Municípios estão adotando diferentes abordagens para lidar com isso. O New York Times relata que algumas cidades estão pensando em alugar quartos de hotel para manter os sem-teto longe do calor escaldante. Outras estão buscando subsidiar os custos de energia ou a compra de unidades de refrigeração.
Essas são boas soluções de curto prazo, mas nenhuma das duas irá apagar completamente o problema. Enquanto as comunidades permanecerem na pobreza, a situação permanecerá sem ser resolvida.

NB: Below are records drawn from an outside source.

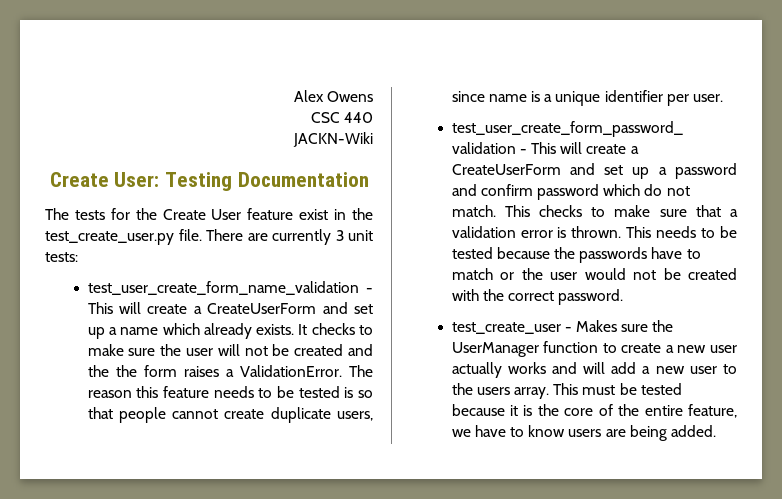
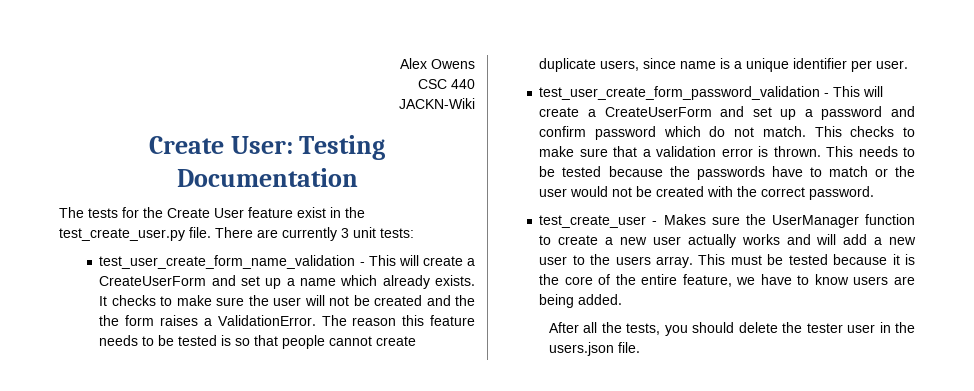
+ After all the tests, you should delete the tester user in the users.json file.

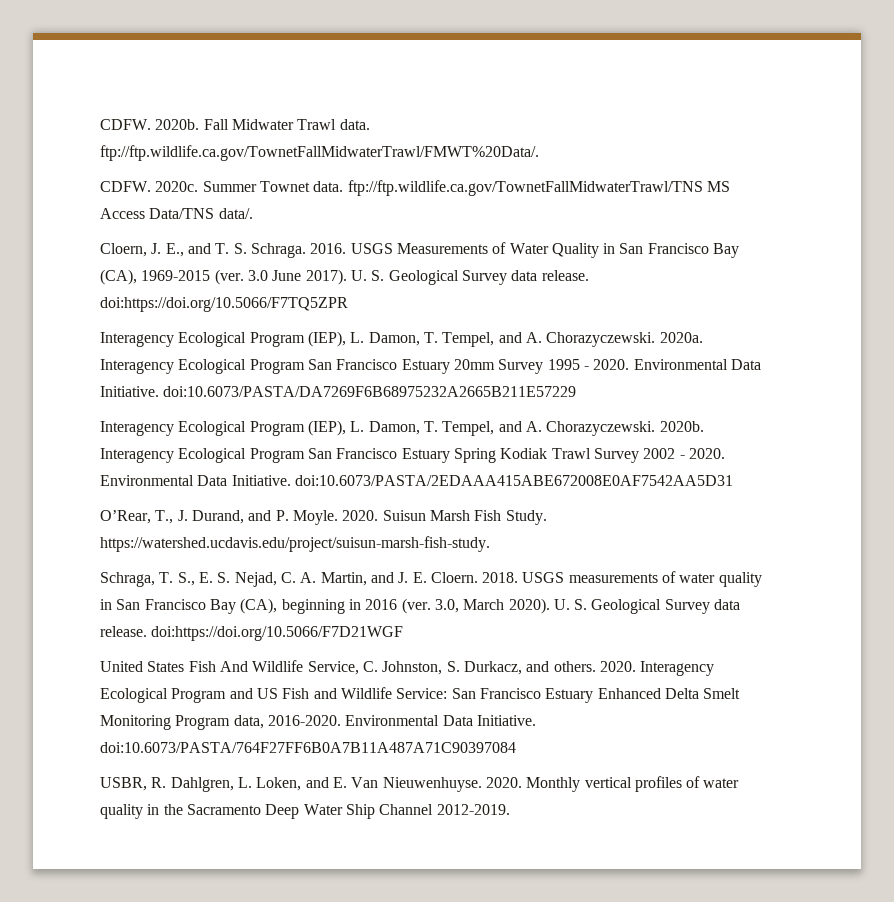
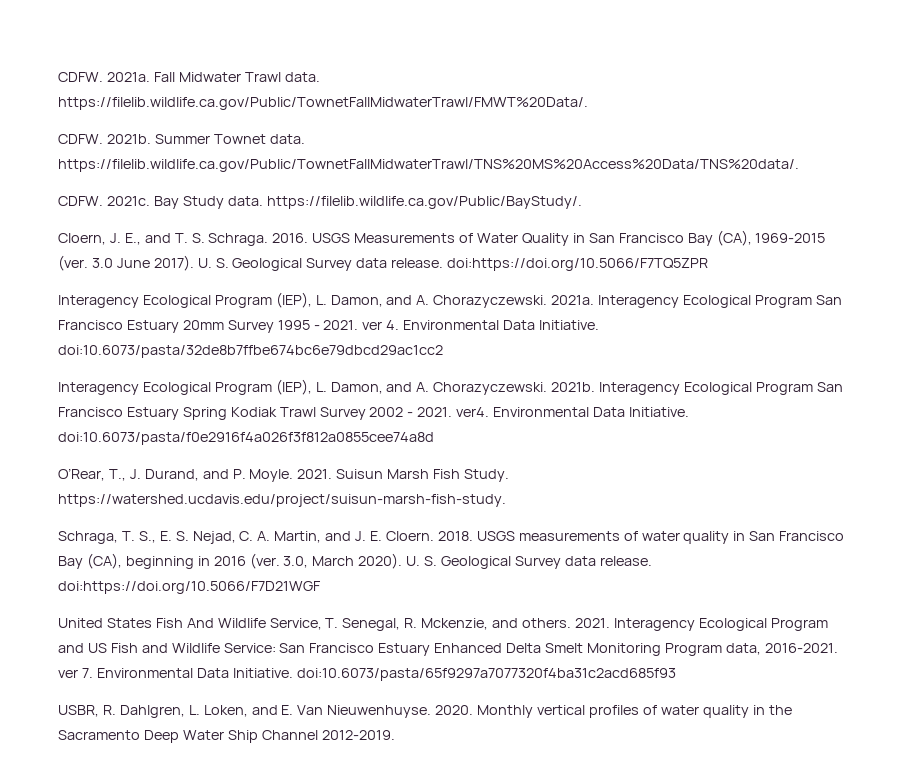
- CDFW. 2020b.
+ CDFW. 2021a.
- Fall Midwater Trawl data. ftp://ftp.wildlife.ca.gov/TownetFallMidwaterTrawl/FMWT%20Data/.
- CDFW. 2020c.
+ Fall Midwater Trawl data. https://filelib.wildlife.ca.gov/Public/TownetFallMidwaterTrawl/FMWT%20Data/.
+ CDFW. 2021b.
- Summer Townet data. ftp://ftp.wildlife.ca.gov/TownetFallMidwaterTrawl/TNS MS Access Data/TNS data/.
+ Summer Townet data. https://filelib.wildlife.ca.gov/Public/TownetFallMidwaterTrawl/TNS%20MS%20Access%20Data/TNS%20data/.
+ CDFW. 2021c. Bay Study data. https://filelib.wildlife.ca.gov/Public/BayStudy/.
- Interagency Ecological Program (IEP), L. Damon, T. Tempel, and A. Chorazyczewski. 2020a.
+ Interagency Ecological Program (IEP), L. Damon, and A. Chorazyczewski. 2021a.
- Interagency Ecological Program San Francisco Estuary 20mm Survey 1995 - 2020. Environmental Data Initiative. doi:10.6073/PASTA/DA7269F6B68975232A2665B211E57229
- Interagency Ecological Program (IEP), L. Damon, T. Tempel, and A. Chorazyczewski. 2020b.
+ Interagency Ecological Program San Francisco Estuary 20mm Survey 1995 - 2021. ver 4. Environmental Data Initiative. doi:10.6073/pasta/32de8b7ffbe674bc6e79dbcd29ac1cc2
+ Interagency Ecological Program (IEP), L. Damon, and A. Chorazyczewski. 2021b.
- Interagency Ecological Program San Francisco Estuary Spring Kodiak Trawl Survey 2002 - 2020. Environmental Data Initiative. doi:10.6073/PASTA/2EDAAA415ABE672008E0AF7542AA5D31
+ Interagency Ecological Program San Francisco Estuary Spring Kodiak Trawl Survey 2002 - 2021. ver4. Environmental Data Initiative. doi:10.6073/pasta/f0e2916f4a026f3f812a0855cee74a8d
- O’Rear, T., J. Durand, and P. Moyle. 2020.
+ O’Rear, T., J. Durand, and P. Moyle. 2021.
- United States Fish And Wildlife Service, C. Johnston, S. Durkacz, and others. 2020.
+ United States Fish And Wildlife Service, T. Senegal, R. Mckenzie, and others. 2021.
- Interagency Ecological Program and US Fish and Wildlife Service: San Francisco Estuary Enhanced Delta Smelt Monitoring Program data, 2016-2020. Environmental Data Initiative. doi:10.6073/PASTA/764F27FF6B0A7B11A487A71C90397084
+ Interagency Ecological Program and US Fish and Wildlife Service: San Francisco Estuary Enhanced Delta Smelt Monitoring Program data, 2016-2021. ver 7. Environmental Data Initiative. doi:10.6073/pasta/65f9297a7077320f4ba31c2acd685f93

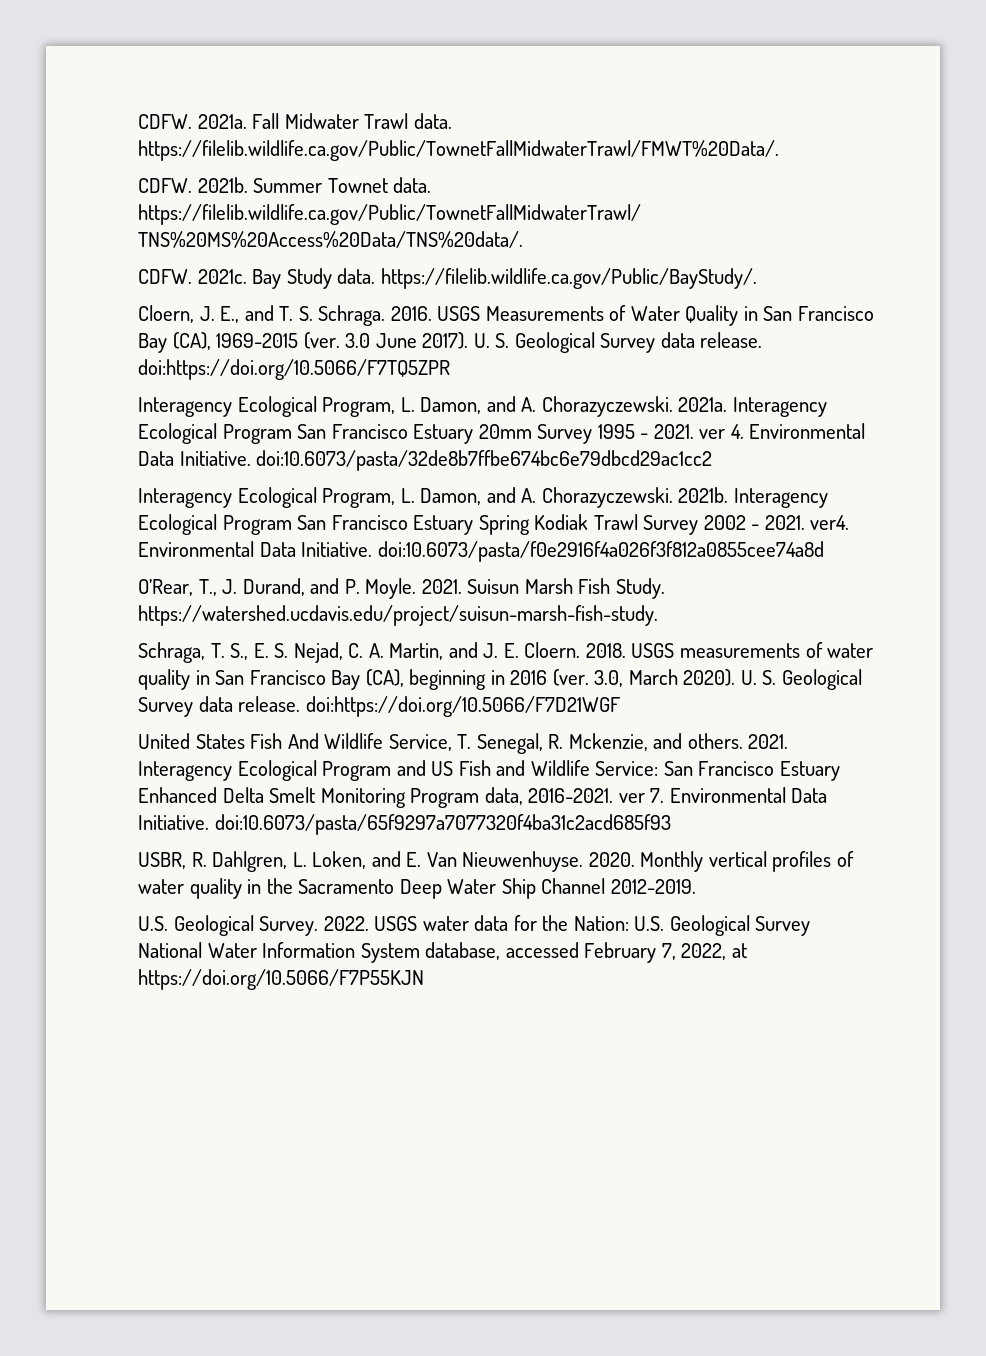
  U. S. Geological Survey data release. doi:https://doi.org/10.5066/F7TQ5ZPR
- Interagency Ecological Program (IEP), L. Damon, and A. Chorazyczewski.
+ Interagency Ecological Program, L. Damon, and A. Chorazyczewski.
  Interagency Ecological Program San Francisco Estuary 20mm Survey 1995 - 2021. ver 4. Environmental Data Initiative. doi:10.6073/pasta/32de8b7ffbe674bc6e79dbcd29ac1cc2
- Interagency Ecological Program (IEP), L. Damon, and A. Chorazyczewski.
+ Interagency Ecological Program, L. Damon, and A. Chorazyczewski.
+ U.S. Geological Survey. 2022. USGS water data for the Nation: U.S. Geological Survey National Water Information System database, accessed February 7, 2022, at https://doi.org/10.5066/F7P55KJN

“Muitas pessoas estão agora criticando a maneira que lidamos com esta pandemia, já que fomos avisados de que havia um risco de algo assim, e claramente não estávamos o mais preparados possível”, disse Sanders. “Acho que dá para dizer o mesmo sobre as mudanças climáticas. Sabemos que esses eventos extremos de calor já estão acontecendo, e sabemos que no futuro eles acontecerão com mais frequência, por isso temos que sair na frente deles e começar a nos preparar para ter planos para proteger nossas comunidades mais vulneráveis.”
A crise climática testará ainda mais os limites do calor que as pessoas podem suportar. As comunidades precisam de soluções de longo prazo — e rapidamente. O verão está chegando. Assim como a temporada de furacões. Assim como a temporada de incêndios. Quanto à crise climática, ela já está aqui. Precisamos nos preparar.